On June 24, 2020, Governor Ige announced that a pre-travel testing program will be launched for travelers to Hawaii. With a valid negative COVID-19 test, visitors will not be subject to the 14-day quarantine. This process is due to begin August 1, 2020.
Pre-arrival COVID-19 testing will need to be conducted within 72-hours prior to arrival. Details of this testing plan are still being determined.
Visitors arriving to Hawaii without a COVID-10 pre-test will continue to be subject to a mandatory 14-day quarantine.
Upon arrival in Hawaii, all travelers will be required to submit a completed health form. Thermal screening will be conducted. If a traveler has a temperature of 100.4°F (38°C) or higher and/or exhibits symptoms of COVID-19, the traveler will be subject to a secondary screening process and offered a COVID-19 test.
Officials noted that the process of 72-hour, pre-travel testing is not perfect, but they are in agreement that it will greatly reduce the risk of spreading the virus within Hawaii.
CVS is a national pharmacy that will very likely be an approved testing site. Officials are seeking other large testing partners similar to CVS as well as tests provided by private physicians.
The concept of travel corridors are still being considered. Gov. Ige says that they are in initial discussions with Japan, South Korea, New Zealand and Australia.

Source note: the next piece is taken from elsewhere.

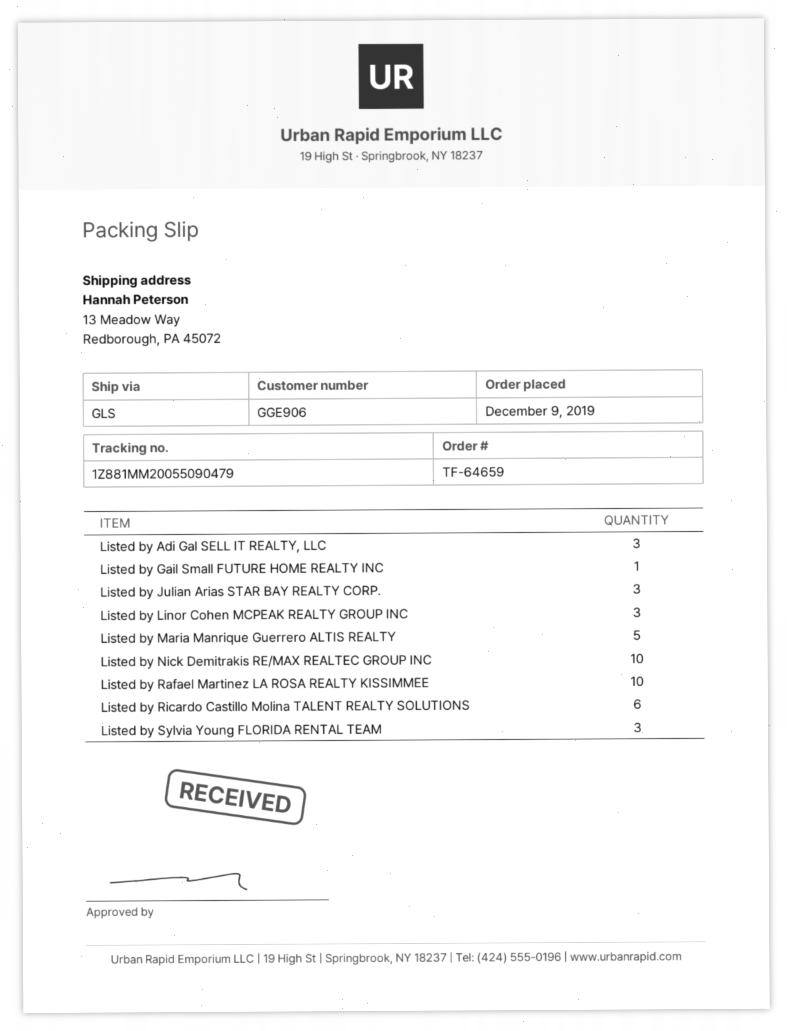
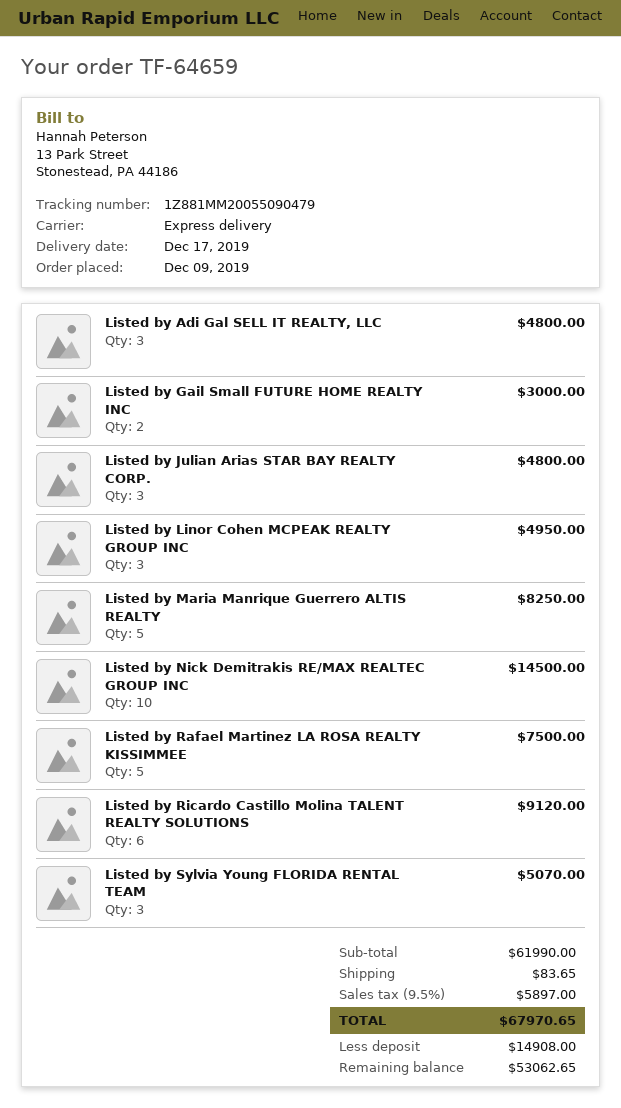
shipping method: GLS -> express
Listed by Gail Small FUTURE HOME REALTY INC: 1 -> 2
Listed by Rafael Martinez LA ROSA REALTY KISSIMMEE: 10 -> 5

Details still to be determined regarding Hawaii’s COVID-19 pre-testing program
As stated in the governor’s press conference, the pre-testing plan is still being detailed. Lt. Gov. Green said that more details of the plan will be announced in the coming weeks.
Just a few of the questions that will need to be answered:
– How much will the tests costs and who is responsible for the costs?
– How will a traveler prove a negative COVID-19 test — by a paper certificate or will results be captured electronically in a database?
– What happens if someone tests positive for COVID-19 on their 72-hour, pre-travel test? Will they receive refunds or credits for airfare, accommodations and other travel expenses.
– What tests and testing sites will be approved for pre-testing?
– How exactly will the 72-hour window be defined?
– What if the test results are not supplied within 72-hours?
– When should residents get tested if they are taking short trips outside of the state?
Once again, very few details were mentioned in this press conference. The key point is that the 72-hour, pre-testing program is due to begin August 1, 2020.